Skullcrusher - And Your Song is Like a Circle Review

Helen Ballentine’s And Your Song is Like a Circle drifts between warmth and unease, turning quiet isolation into something hauntingly beautiful and deeply human.

Saturated with ethereal melancholy and personal inquisition, Helen Ballentine asks the question “what do I live for? Who do I live for?” wrapping it in a blanket of dreamlike piano chords and haunting backing vocals. In 2022, she left Los Angeles after having lived there for a decade to return to upstate New York where she grew up, living in self imposed isolation in the years that followed and surrounding herself with all manner of film, literature and art in an effort to come to terms with the dissociative effects of uprooting her life. Particularly enamoured with the works of David Lynch and Hayao Miyazaki, she conceived of her sophomore album And Your Song is Like a Circle while still in LA, but did not allow it to take shape until well after she had returned home. 

The album is quite a lot heavier than you might at first assume, while not especially loud or rock inspired at any point, Ballentine layers a number of subtler sounds over one another throughout in order to create a feeling of quiet sonic oppression. It almost feels like being punched through a pillow, it is quiet, delicate and restrained while still delivering a devastating blow. This is perhaps most evident throughout the album’s fourth song ‘Maelstrom’ which possesses a number of moving parts that are individually almost whisperlike, but come to completely overpower you. “I want to sound pretty” she proclaims as the song opens, her vocals are then lightly distorted as the drum machines begin to swell behind them and the guitar begins softly in the background. She then asks “do you feel like yourself around me?” to no one in particular. A sense of regret lingers over the entire song, combined with the instrumentals and backing vocals it feels almost suffocating.

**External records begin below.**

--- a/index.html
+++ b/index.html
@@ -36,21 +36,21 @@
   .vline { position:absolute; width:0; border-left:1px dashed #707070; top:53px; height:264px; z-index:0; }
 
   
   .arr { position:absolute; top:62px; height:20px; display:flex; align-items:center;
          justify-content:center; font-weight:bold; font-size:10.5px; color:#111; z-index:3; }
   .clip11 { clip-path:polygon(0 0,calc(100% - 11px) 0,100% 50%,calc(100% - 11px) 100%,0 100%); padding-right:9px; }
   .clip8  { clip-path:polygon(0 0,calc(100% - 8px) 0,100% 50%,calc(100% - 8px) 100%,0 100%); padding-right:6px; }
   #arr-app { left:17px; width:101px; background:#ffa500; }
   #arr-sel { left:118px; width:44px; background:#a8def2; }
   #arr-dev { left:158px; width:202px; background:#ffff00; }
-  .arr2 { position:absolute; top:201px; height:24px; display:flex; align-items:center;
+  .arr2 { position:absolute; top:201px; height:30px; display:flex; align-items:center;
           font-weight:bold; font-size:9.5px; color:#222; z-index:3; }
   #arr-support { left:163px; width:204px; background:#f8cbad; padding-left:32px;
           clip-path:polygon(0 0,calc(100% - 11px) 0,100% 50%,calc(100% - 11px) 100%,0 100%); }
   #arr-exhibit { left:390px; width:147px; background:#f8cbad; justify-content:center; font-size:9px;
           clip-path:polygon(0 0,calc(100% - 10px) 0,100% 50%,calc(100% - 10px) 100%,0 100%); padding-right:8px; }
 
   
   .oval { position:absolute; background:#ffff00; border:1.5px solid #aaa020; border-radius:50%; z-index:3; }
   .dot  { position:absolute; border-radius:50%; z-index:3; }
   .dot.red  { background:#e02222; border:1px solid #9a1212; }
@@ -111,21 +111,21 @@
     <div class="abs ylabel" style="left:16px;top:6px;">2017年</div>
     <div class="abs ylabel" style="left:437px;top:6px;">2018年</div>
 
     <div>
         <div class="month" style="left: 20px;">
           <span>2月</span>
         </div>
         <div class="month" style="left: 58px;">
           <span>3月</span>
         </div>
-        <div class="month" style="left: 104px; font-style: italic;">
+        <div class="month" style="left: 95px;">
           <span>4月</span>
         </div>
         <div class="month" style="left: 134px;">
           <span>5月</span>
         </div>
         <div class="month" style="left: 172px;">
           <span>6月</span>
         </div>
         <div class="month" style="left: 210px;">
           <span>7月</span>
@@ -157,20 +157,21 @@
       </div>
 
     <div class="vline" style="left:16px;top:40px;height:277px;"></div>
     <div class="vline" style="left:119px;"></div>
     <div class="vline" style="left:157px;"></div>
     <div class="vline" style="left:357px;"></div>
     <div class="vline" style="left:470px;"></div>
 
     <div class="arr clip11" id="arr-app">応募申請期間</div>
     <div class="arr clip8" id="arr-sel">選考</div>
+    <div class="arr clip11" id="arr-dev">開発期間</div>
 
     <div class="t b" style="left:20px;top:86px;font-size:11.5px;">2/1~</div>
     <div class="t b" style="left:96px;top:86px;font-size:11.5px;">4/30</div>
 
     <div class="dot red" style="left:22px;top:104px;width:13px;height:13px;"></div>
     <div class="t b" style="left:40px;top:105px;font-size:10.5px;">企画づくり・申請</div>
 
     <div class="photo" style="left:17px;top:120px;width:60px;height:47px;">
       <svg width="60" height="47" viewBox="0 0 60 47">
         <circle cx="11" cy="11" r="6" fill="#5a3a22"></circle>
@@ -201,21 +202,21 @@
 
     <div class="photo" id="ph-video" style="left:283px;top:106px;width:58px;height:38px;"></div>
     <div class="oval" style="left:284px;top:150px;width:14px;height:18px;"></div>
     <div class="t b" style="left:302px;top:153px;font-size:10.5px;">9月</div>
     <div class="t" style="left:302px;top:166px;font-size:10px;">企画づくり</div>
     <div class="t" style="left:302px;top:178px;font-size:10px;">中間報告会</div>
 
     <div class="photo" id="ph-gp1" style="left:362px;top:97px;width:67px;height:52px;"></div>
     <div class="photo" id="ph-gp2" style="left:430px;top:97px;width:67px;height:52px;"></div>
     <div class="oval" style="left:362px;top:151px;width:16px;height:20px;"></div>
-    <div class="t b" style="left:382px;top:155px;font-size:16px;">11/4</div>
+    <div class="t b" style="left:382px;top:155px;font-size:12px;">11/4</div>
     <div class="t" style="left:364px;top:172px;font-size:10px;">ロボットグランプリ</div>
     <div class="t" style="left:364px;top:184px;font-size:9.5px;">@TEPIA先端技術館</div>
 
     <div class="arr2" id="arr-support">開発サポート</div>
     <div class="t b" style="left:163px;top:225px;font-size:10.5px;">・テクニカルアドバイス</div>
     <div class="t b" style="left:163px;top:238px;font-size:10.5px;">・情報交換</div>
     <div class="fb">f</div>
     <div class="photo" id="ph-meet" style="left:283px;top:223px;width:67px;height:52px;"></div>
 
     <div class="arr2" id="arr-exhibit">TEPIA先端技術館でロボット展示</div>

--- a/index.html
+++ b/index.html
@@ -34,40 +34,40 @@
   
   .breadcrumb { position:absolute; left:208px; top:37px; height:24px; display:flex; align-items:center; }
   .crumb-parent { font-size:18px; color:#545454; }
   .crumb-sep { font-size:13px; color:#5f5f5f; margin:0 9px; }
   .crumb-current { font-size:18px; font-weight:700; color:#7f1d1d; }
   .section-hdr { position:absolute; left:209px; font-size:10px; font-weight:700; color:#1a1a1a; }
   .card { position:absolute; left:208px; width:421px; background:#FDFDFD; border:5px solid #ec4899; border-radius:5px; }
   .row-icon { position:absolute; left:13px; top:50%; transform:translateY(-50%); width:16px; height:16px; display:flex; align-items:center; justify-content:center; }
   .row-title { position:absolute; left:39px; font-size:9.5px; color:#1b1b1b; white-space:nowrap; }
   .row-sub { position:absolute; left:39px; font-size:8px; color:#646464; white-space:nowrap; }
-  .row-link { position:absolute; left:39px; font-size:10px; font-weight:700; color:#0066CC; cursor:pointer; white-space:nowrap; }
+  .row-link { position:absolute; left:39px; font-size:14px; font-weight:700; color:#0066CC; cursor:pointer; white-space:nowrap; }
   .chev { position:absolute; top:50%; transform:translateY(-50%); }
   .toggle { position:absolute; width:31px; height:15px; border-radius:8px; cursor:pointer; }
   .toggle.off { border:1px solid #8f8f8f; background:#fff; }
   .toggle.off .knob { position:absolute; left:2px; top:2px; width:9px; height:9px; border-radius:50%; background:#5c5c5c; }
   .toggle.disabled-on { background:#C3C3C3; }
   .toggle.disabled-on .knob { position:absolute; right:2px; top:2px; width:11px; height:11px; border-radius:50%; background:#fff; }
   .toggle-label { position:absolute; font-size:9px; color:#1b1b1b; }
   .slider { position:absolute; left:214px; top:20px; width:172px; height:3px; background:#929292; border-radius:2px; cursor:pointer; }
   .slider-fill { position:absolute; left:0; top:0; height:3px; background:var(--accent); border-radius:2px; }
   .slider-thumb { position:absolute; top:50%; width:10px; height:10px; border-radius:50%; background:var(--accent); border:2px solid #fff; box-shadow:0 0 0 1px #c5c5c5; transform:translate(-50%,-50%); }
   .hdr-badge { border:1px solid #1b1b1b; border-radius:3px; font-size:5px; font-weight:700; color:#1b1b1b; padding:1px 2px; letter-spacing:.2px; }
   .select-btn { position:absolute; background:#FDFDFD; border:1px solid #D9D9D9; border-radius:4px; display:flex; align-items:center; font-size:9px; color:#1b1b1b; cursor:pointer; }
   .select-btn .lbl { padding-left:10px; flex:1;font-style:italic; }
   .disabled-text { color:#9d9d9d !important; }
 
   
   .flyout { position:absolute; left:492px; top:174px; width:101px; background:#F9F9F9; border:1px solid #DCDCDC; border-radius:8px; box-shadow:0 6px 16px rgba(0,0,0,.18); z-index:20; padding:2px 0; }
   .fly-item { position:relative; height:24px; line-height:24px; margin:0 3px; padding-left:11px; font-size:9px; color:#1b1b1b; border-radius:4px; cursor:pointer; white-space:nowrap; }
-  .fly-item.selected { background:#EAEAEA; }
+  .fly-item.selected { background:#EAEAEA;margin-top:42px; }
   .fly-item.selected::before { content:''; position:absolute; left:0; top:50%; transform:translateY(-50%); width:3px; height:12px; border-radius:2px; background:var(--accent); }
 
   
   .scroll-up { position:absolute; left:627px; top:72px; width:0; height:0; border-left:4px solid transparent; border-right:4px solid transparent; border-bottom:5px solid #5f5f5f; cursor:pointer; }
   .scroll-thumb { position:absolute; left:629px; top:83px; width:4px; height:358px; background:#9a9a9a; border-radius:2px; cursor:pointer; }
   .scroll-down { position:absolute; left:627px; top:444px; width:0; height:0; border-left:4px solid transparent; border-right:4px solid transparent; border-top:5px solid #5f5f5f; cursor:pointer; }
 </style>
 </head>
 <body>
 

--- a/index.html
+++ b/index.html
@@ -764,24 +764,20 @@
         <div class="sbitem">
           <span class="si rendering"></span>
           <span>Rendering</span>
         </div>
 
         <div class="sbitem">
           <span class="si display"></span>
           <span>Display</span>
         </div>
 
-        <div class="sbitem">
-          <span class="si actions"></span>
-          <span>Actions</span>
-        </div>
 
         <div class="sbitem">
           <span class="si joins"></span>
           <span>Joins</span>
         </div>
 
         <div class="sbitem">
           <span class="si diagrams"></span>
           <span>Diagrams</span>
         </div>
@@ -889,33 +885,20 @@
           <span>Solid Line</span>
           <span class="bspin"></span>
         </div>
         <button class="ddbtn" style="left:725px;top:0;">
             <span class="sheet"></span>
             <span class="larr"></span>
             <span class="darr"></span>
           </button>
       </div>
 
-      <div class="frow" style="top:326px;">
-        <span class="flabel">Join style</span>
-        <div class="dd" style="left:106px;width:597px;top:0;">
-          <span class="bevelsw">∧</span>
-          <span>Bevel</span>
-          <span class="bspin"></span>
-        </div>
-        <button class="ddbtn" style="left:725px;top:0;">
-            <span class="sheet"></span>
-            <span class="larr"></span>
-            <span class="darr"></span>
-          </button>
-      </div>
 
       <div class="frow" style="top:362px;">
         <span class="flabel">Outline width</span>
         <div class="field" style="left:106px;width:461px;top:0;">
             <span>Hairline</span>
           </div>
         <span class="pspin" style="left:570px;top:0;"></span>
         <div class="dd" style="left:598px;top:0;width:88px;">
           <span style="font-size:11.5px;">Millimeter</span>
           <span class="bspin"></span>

Ballantine does a phenomenal job of using her music to create an atmosphere. You can almost feel yourself in her apartment, fighting off hoards of moths while swaddled in a blanket of pure summer humidity. At no point during the album does anything feel cold, or sharp, or overtly unpleasant, but it fills you with a sense of dread that you can’t quite describe. She combines a relatively slow, but undeniably present drum machine, and layers of haunting vocals to elicit a sense of semi-unconscious trepidation. You can absolutely tell that David Lynch was a major inspiration in Ballentine’s creative process. She even goes as far as to reference Twin Peaks in the album’s sixth song ‘Periphery’: “all my dreams await to go on, behind the crimson curtain". She would not be out of place by any means to cite David Lynch as a source of inspiration, she does a masterful job of creating this sense of dreamlike unease that permeates throughout every facet of the album. Unfortunately however, one cannot curate such a strong atmosphere without any adverse repercussions.

While the album is exceptionally cohesive, it has become so at the cost of sounding a little monotonous. There is a frustrating lack of tonal nuance throughout that makes it a little difficult to love this album instead of just liking it. By the start of the seventh song: ‘Red Car,’ it is becoming hard not to be a little frustrated. By the eighth song however, I am relieved of this concern, if but for a second. ‘Exhale,’ the lead single, is according to Ballentine “about noticing the moment when a song is first conceived”, she once again creates a magnificent ambiance, shifting out of the sodden melancholy and moving into something more hopeful, almost proud. Her use of faster drums and more joyous guitar chords invite you to feel as she does when she conceives of a new song. It is quite difficult to specifically evoke the sensation of the clouds parting and the sun reappearing after a storm, but she manages to do it remarkably well, once again managing to continue to create the sensation of upstate New York’s stifling summer air before relieving you of it for the length of the song, only to drop you back into it tenfold with the next song ‘vessel’, a darker, muggy feeling number that begins the album’s plod towards its end. It is a short yet deliberate song that washes over you with its eerie guitar and soul-rending vocal melodies that completely snaps you back into a soft, suffocatingly warm embrace.

And Your Song is Like a Circle is an album helped by multiple listens, each time its subtleties become more apparent and each song distinguishes itself from the rest just a little bit more. Ballentine teaches a masterclass in atmospheric creation as she forces you to sit with her, drowning in her isolation and retrospective spiralling from her stuffy New England apartment. The album feels like a series of moments, a questioning of identity and self-worth, and of the way it feels to leave everything behind while feeling like you might not quite be ready for it, but persevering anyway.